■ Try it
A faithful copy of every record is needed here. Images must not appear in it.

[Collected data entries]
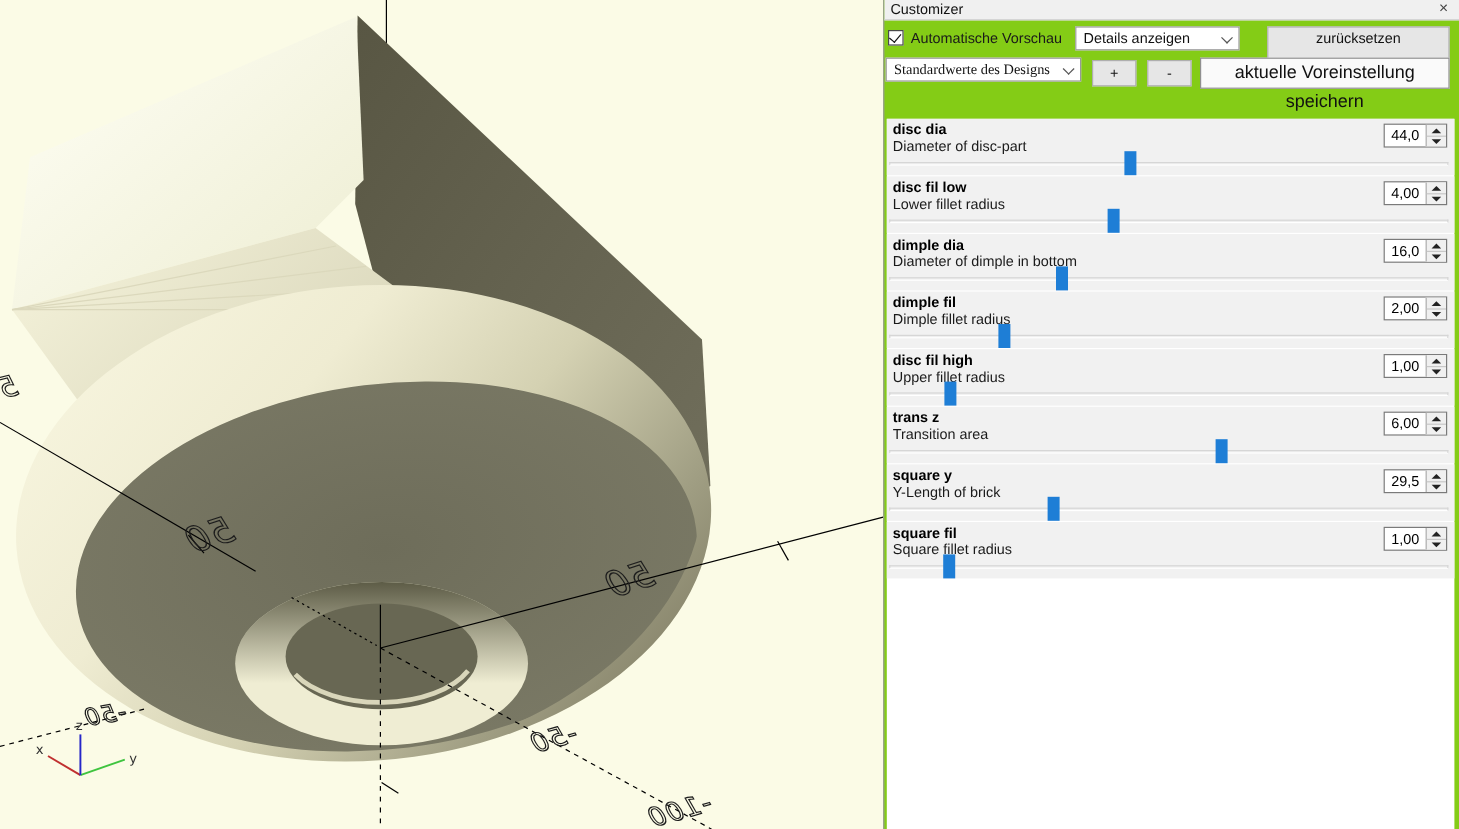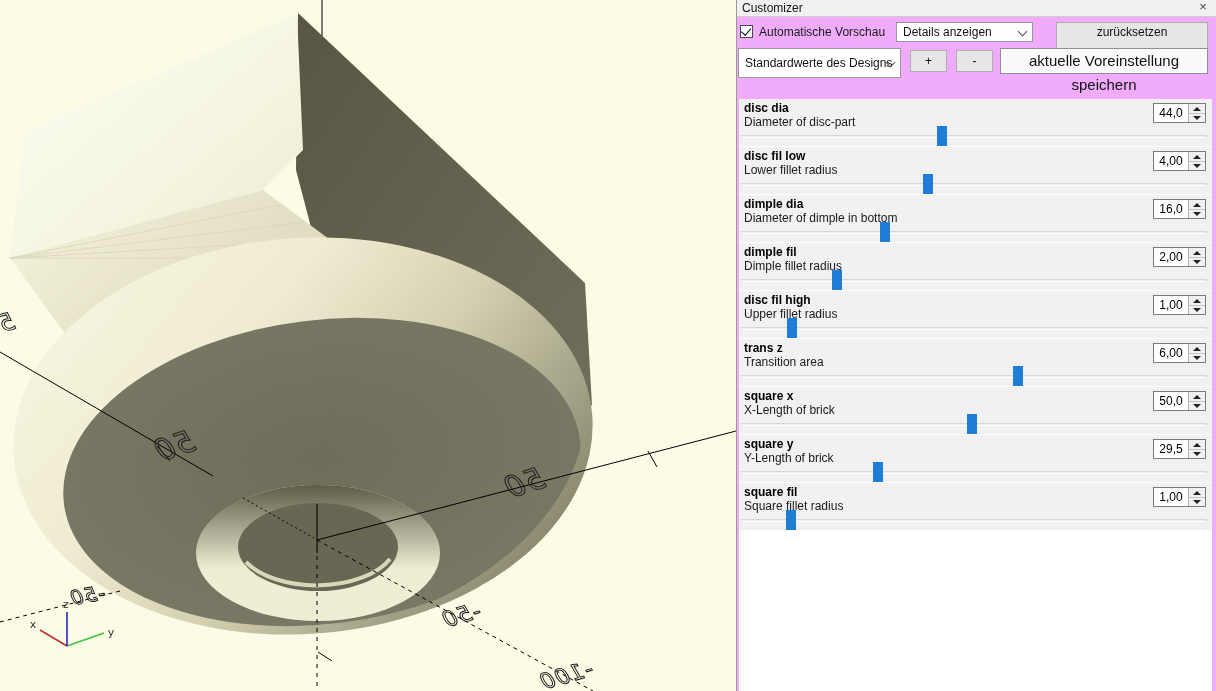--- a/index.html
+++ b/index.html
@@ -3,35 +3,35 @@
 <meta charset="utf-8">
 <style>
   html,body{margin:0;padding:0;}
   body{width:1216px;height:691px;overflow:hidden;font-family:"Liberation Sans",sans-serif;font-size:12px;color:#1a1a1a;background:#f0f0f0;position:relative;}
   
   #viewport{position:absolute;left:0;top:0;width:736px;height:691px;background:#fbfbe6;}
   #viewport svg{display:block;width:736px;height:691px;}
   .tick-label{font-family:"DejaVu Sans",sans-serif;fill:none;stroke:#1c1c1c;stroke-width:1;letter-spacing:1px;}
   .gnomon-label{font-family:"DejaVu Sans",sans-serif;font-size:11px;fill:#333;stroke:none;}
   
-  #panel{position:absolute;left:736px;top:0;width:480px;height:691px;background:#f0abfc;border-left:1px solid #9a9a9a;box-sizing:border-box;}
+  #panel{position:absolute;left:736px;top:0;width:480px;height:691px;background:#84cc16;border-left:1px solid #9a9a9a;box-sizing:border-box;}
   #titlebar{position:absolute;left:0;top:0;width:100%;height:16px;background:#f0f0f0;border-bottom:1px solid #cfcfcf;}
   #titlebar .title{position:absolute;left:5px;top:1px;font-size:12px;color:#111;}
   #close-btn{position:absolute;right:6px;top:0px;width:14px;height:14px;text-align:center;line-height:14px;font-size:13px;color:#444;cursor:pointer;}
   .btn{position:absolute;background:#e6e6e6;border:1px solid #aeaeae;box-sizing:border-box;text-align:center;color:#111;}
   .combo{position:absolute;background:#fff;border:1px solid #999;box-sizing:border-box;color:#111;}
   .combo .val{position:absolute;left:6px;top:50%;transform:translateY(-50%);white-space:nowrap;}
   .combo .chev{position:absolute;right:6px;top:50%;transform:translateY(-58%) rotate(45deg);width:6px;height:6px;border-right:1.4px solid #555;border-bottom:1.4px solid #555;}
   #chk-row{position:absolute;left:3px;top:25px;height:14px;}
   #chk-box{position:absolute;left:0;top:0;width:13px;height:13px;background:#fff;border:1px solid #4a4a4a;box-sizing:border-box;}
   #chk-box .mark{position:absolute;left:2px;top:0px;width:5px;height:8px;border-right:1.8px solid #111;border-bottom:1.8px solid #111;transform:rotate(40deg);}
   #chk-label{position:absolute;left:19px;top:0px;white-space:nowrap;}
   #combo-details{left:159px;top:22px;width:137px;height:20px;}
   #btn-reset{left:319px;top:22px;width:152px;height:36px;line-height:18px;}
-  #combo-preset{left:1px;top:48px;width:163px;height:30px;}
+  #combo-preset{left:1px;top:48px;width:163px;height:20px;font-family:Liberation Serif, serif;}
   #btn-plus{left:173px;top:50px;width:37px;height:22px;line-height:20px;}
   #btn-minus{left:219px;top:50px;width:37px;height:22px;line-height:20px;}
   #btn-save{left:263px;top:48px;width:208px;height:26px;line-height:24px;font-size:15px;background:#fafafa;border:1px solid #8f8f8f;}
   #param-header{position:absolute;left:3px;top:82px;width:471px;height:15px;background:#cde4f7;border-top:1px solid #9dc3e2;box-sizing:border-box;cursor:pointer;}
   #param-header .tri{position:absolute;left:10px;top:4px;width:0;height:0;border-left:5px solid transparent;border-right:5px solid transparent;border-top:7px solid #17344f;}
   #param-header .lbl{position:absolute;left:26px;top:1px;color:#0b2a4a;}
   #param-group{position:absolute;left:2px;top:99px;width:473px;bottom:0;background:#fff;}
   .param-row{position:relative;width:100%;height:47px;background:#f1f1f1;margin-bottom:1px;}
   .param-name{position:absolute;left:5px;top:2px;font-weight:bold;color:#000;white-space:nowrap;}
   .param-desc{position:absolute;left:5px;top:16px;color:#1a1a1a;white-space:nowrap;}
@@ -267,35 +267,20 @@
     </div>
     <div class="spinbox">
       <div class="num">6,00</div>
       <div class="spinner">
         <div class="spin-up"></div>
         <div class="spin-down"></div>
       </div>
     </div>
   </div>
 
-  <div class="param-row">
-    <div class="param-name">square x</div>
-    <div class="param-desc">X-Length of brick</div>
-    <div class="slider">
-      <div class="groove"></div>
-      <div class="handle" style="left: calc(49.6% - 5px); background: rgb(30, 126, 214);"></div>
-    </div>
-    <div class="spinbox">
-      <div class="num">50,0</div>
-      <div class="spinner">
-        <div class="spin-up"></div>
-        <div class="spin-down"></div>
-      </div>
-    </div>
-  </div>
 
   <div class="param-row">
     <div class="param-name">square y</div>
     <div class="param-desc">Y-Length of brick</div>
     <div class="slider">
       <div class="groove"></div>
       <div class="handle" style="left: calc(29.4% - 5px); background: rgb(30, 126, 214);"></div>
     </div>
     <div class="spinbox">
       <div class="num">29,5</div>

■ Your solution
--- a/index.html
+++ b/index.html
@@ -3,35 +3,35 @@
 <meta charset="utf-8">
 <style>
   html,body{margin:0;padding:0;}
   body{width:1216px;height:691px;overflow:hidden;font-family:"Liberation Sans",sans-serif;font-size:12px;color:#1a1a1a;background:#f0f0f0;position:relative;}
   
   #viewport{position:absolute;left:0;top:0;width:736px;height:691px;background:#fbfbe6;}
   #viewport svg{display:block;width:736px;height:691px;}
   .tick-label{font-family:"DejaVu Sans",sans-serif;fill:none;stroke:#1c1c1c;stroke-width:1;letter-spacing:1px;}
   .gnomon-label{font-family:"DejaVu Sans",sans-serif;font-size:11px;fill:#333;stroke:none;}
   
-  #panel{position:absolute;left:736px;top:0;width:480px;height:691px;background:#f0abfc;border-left:1px solid #9a9a9a;box-sizing:border-box;}
+  #panel{position:absolute;left:736px;top:0;width:480px;height:691px;background:#84cc16;border-left:1px solid #9a9a9a;box-sizing:border-box;}
   #titlebar{position:absolute;left:0;top:0;width:100%;height:16px;background:#f0f0f0;border-bottom:1px solid #cfcfcf;}
   #titlebar .title{position:absolute;left:5px;top:1px;font-size:12px;color:#111;}
   #close-btn{position:absolute;right:6px;top:0px;width:14px;height:14px;text-align:center;line-height:14px;font-size:13px;color:#444;cursor:pointer;}
   .btn{position:absolute;background:#e6e6e6;border:1px solid #aeaeae;box-sizing:border-box;text-align:center;color:#111;}
   .combo{position:absolute;background:#fff;border:1px solid #999;box-sizing:border-box;color:#111;}
   .combo .val{position:absolute;left:6px;top:50%;transform:translateY(-50%);white-space:nowrap;}
   .combo .chev{position:absolute;right:6px;top:50%;transform:translateY(-58%) rotate(45deg);width:6px;height:6px;border-right:1.4px solid #555;border-bottom:1.4px solid #555;}
   #chk-row{position:absolute;left:3px;top:25px;height:14px;}
   #chk-box{position:absolute;left:0;top:0;width:13px;height:13px;background:#fff;border:1px solid #4a4a4a;box-sizing:border-box;}
   #chk-box .mark{position:absolute;left:2px;top:0px;width:5px;height:8px;border-right:1.8px solid #111;border-bottom:1.8px solid #111;transform:rotate(40deg);}
   #chk-label{position:absolute;left:19px;top:0px;white-space:nowrap;}
   #combo-details{left:159px;top:22px;width:137px;height:20px;}
   #btn-reset{left:319px;top:22px;width:152px;height:36px;line-height:18px;}
-  #combo-preset{left:1px;top:48px;width:163px;height:30px;}
+  #combo-preset{left:1px;top:48px;width:163px;height:20px;font-family:Liberation Serif, serif;}
   #btn-plus{left:173px;top:50px;width:37px;height:22px;line-height:20px;}
   #btn-minus{left:219px;top:50px;width:37px;height:22px;line-height:20px;}
   #btn-save{left:263px;top:48px;width:208px;height:26px;line-height:24px;font-size:15px;background:#fafafa;border:1px solid #8f8f8f;}
   #param-header{position:absolute;left:3px;top:82px;width:471px;height:15px;background:#cde4f7;border-top:1px solid #9dc3e2;box-sizing:border-box;cursor:pointer;}
   #param-header .tri{position:absolute;left:10px;top:4px;width:0;height:0;border-left:5px solid transparent;border-right:5px solid transparent;border-top:7px solid #17344f;}
   #param-header .lbl{position:absolute;left:26px;top:1px;color:#0b2a4a;}
   #param-group{position:absolute;left:2px;top:99px;width:473px;bottom:0;background:#fff;}
   .param-row{position:relative;width:100%;height:47px;background:#f1f1f1;margin-bottom:1px;}
   .param-name{position:absolute;left:5px;top:2px;font-weight:bold;color:#000;white-space:nowrap;}
   .param-desc{position:absolute;left:5px;top:16px;color:#1a1a1a;white-space:nowrap;}
@@ -267,35 +267,20 @@
     </div>
     <div class="spinbox">
       <div class="num">6,00</div>
       <div class="spinner">
         <div class="spin-up"></div>
         <div class="spin-down"></div>
       </div>
     </div>
   </div>
 
-  <div class="param-row">
-    <div class="param-name">square x</div>
-    <div class="param-desc">X-Length of brick</div>
-    <div class="slider">
-      <div class="groove"></div>
-      <div class="handle" style="left: calc(49.6% - 5px); background: rgb(30, 126, 214);"></div>
-    </div>
-    <div class="spinbox">
-      <div class="num">50,0</div>
-      <div class="spinner">
-        <div class="spin-up"></div>
-        <div class="spin-down"></div>
-      </div>
-    </div>
-  </div>
 
   <div class="param-row">
     <div class="param-name">square y</div>
     <div class="param-desc">Y-Length of brick</div>
     <div class="slider">
       <div class="groove"></div>
       <div class="handle" style="left: calc(29.4% - 5px); background: rgb(30, 126, 214);"></div>
     </div>
     <div class="spinbox">
       <div class="num">29,5</div>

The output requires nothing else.